I also recall, with stunning clarity, my vanity and self-absorption which lives on to this day. I would stand for hours before my mirror, combing my cornsilk-blonde hair or applying rouge carefully to my lips. I ignored all common customs and had my maids ready me scented baths every morning so that I might be sure my hair was as soft as silk and smooth in texture. And then I would dress in gown after gown, staring at myself in the mirror, judging which one complimented my more than perfect figure the most. And then, I am slightly ashamed to say, were the times that I just sat in front of the mirror and stared at myself, in love with my own reflection. My skin was a soft shade of peach, my hair long and white-blonde. My eyes were large and the bluest of blue, framed by long black lashes that one with my haircolor should not have had. A slender, dainty nose led down to perfect double-bow red lips that were always curled in a contented smile when I watched myself. And I am still vain enough to describe myself in so many words.

And, lastly, I remember_ him_.

My father had called a ball to celebrate the day that I turned sixteen, and it was the most momentous occasion of the year. Nobles from all over Europa came to see the festivities and indulge in all the comforts my father had paid for, all arriving under the guise of coming to wish me well. I didn't really care all that much- I enjoyed the way that all the kings and princes watched me, lust and infatuation burning all of their thoughts to ashes. But that was just a game to me as well; I didn't really care how they felt. I simply loved being adored.

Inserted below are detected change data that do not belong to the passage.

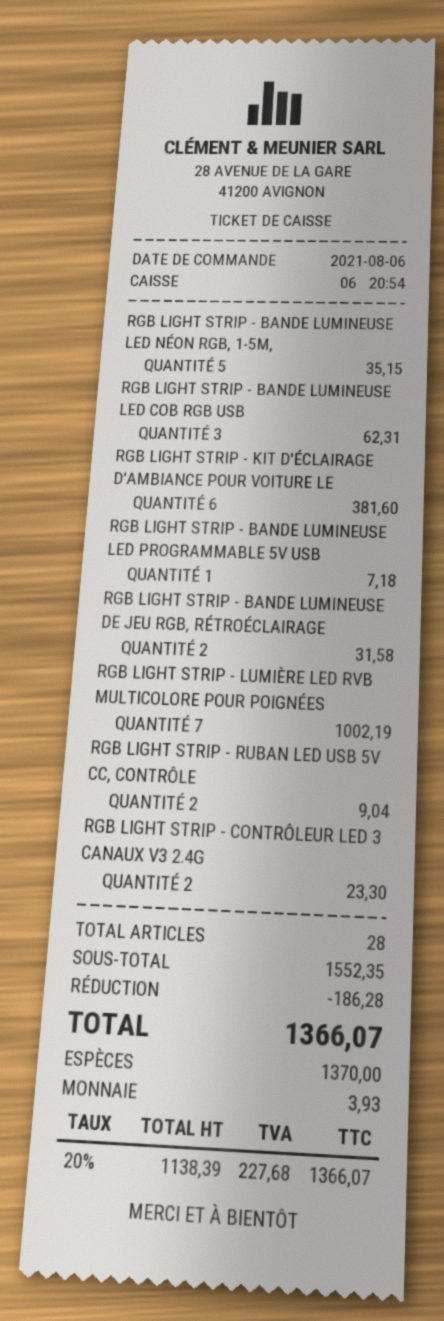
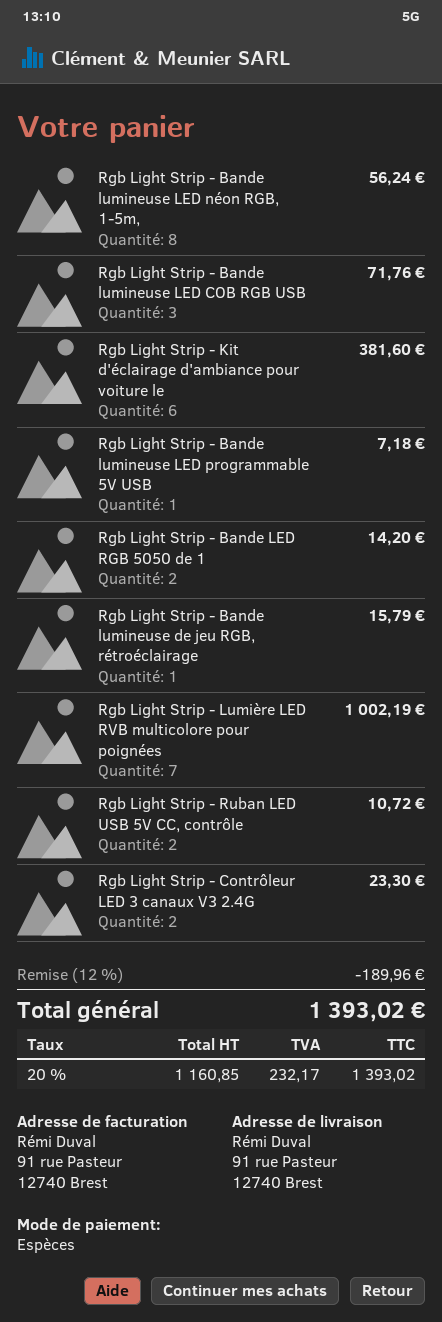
RGB LIGHT STRIP - BANDE LUMINEUSE LED NÉON RGB, 1-5M,: 5 for 35.15 -> 8 for 56.24
RGB LIGHT STRIP - BANDE LUMINEUSE LED COB RGB USB: 3 for 62.31 -> 3 for 71.76
RGB LIGHT STRIP - BANDE LUMINEUSE DE JEU RGB, RÉTROÉCLAIRAGE: 2 for 31.58 -> 1 for 15.79
RGB LIGHT STRIP - RUBAN LED USB 5V CC, CONTRÔLE: 2 for 9.04 -> 2 for 10.72
Rgb Light Strip - Bande LED RGB 5050 de 1: none -> 2 for 14.20
discount: 186.28 -> 189.96
net: 1138.39 -> 1160.85
tax: 20% = 227.68 -> 20% = 232.17
total: 1366.07 -> 1393.02

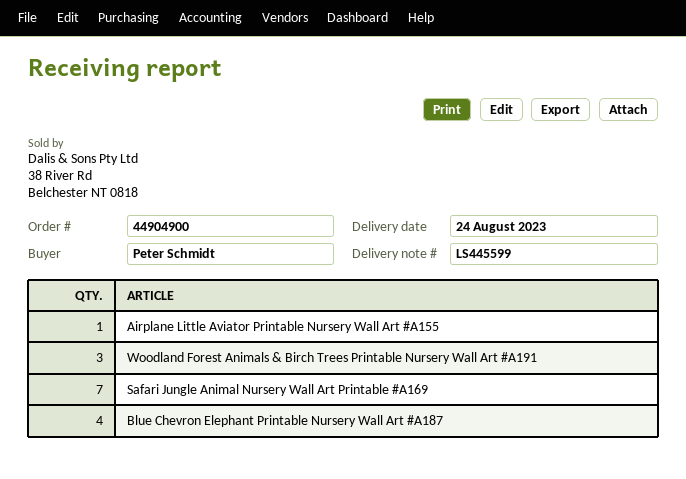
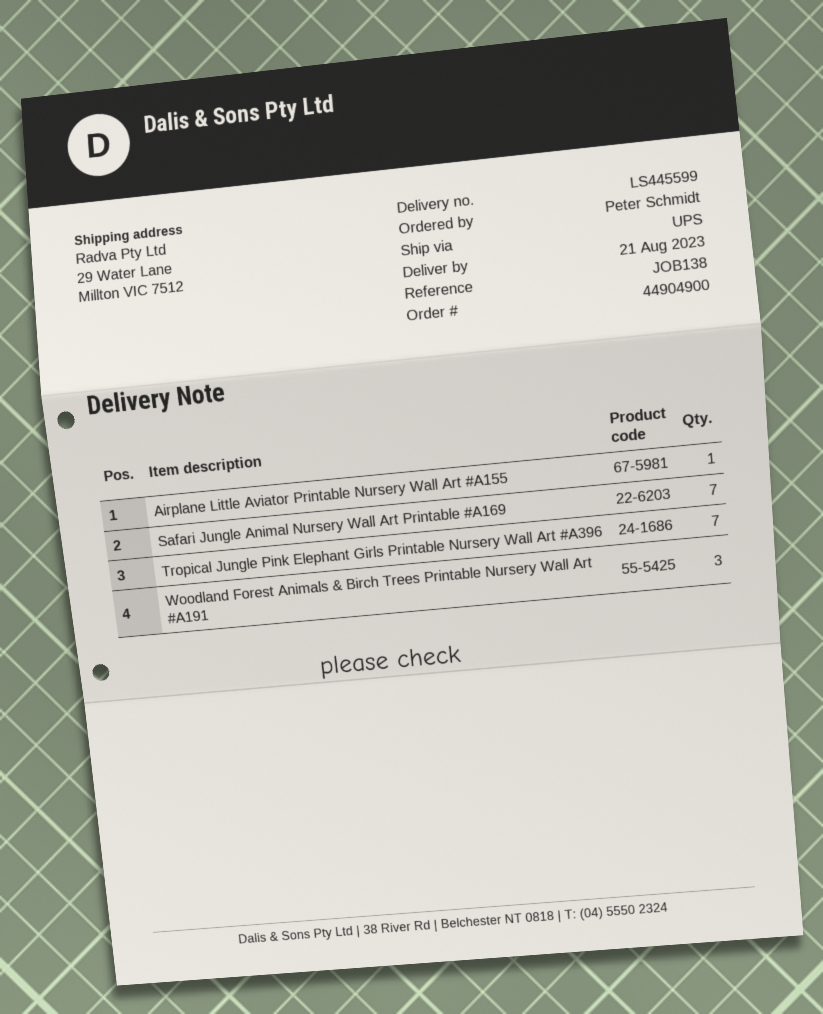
delivery date: 2023-08-24 -> 2023-08-21
Blue Chevron Elephant Printable Nursery Wall Art #A187: 4 -> none
Tropical Jungle Pink Elephant Girls Printable Nursery Wall Art #A396: none -> 7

And let it never be said that I tolerated anything less.

The sixteenth anniversary of my birth is as dim as the rest of my human memories, but I vaguely recall spending the whole day preparing for the ball to come. I enjoyed fretting about my appearance, straightening every hair that the wind blew into my face. I must have reapplied my rouge and powder at least a dozen times in the hour before the ball. I even kept pacing around before the mirror, constantly standing at profile, smoothing my hands down my flat stomach and acting worried about my figure. Looking back, the expressions of my ladies-in-waiting held much more malice under their false cheer than I noticed.

And the unveiling... Ah, when I walked down the grand staircase to the sound of the orchestra. I was a vision, I'm sure. Everyone stared at me in amazement with glossy eyes, acknowledging me to be the most divine creature on the Earth. I delighted in the knowledge inwardly until I saw _them. _

The three men were standing towards the back of the grand ballroom, but it was impossible not to notice them. Their white skin glowed in the light, ('nearly sparkling,' I had mused) and they were simply the most beautiful people I had ever seen. This was back before their appearances were faded by time and power, while they were still strong and commanding by appearance. Gone were the thin skins and milky red eyes; they stood tall, strong, and proud. And their faces... they were more beautiful than any work by one of the old masters. One of the god-men caught my eye specifically- the one with hair as white as snow, although he could not have been past thirty years of life. His expression spurned me and sent me back with a vengeance- he looked _bored_. And not just bored, but _disgusted_ as well, and _superior_. I wanted to prove my worth, and therefore I made up my mind to seek him out and show him more closely my beauty. Surely _then_ he would not scoff!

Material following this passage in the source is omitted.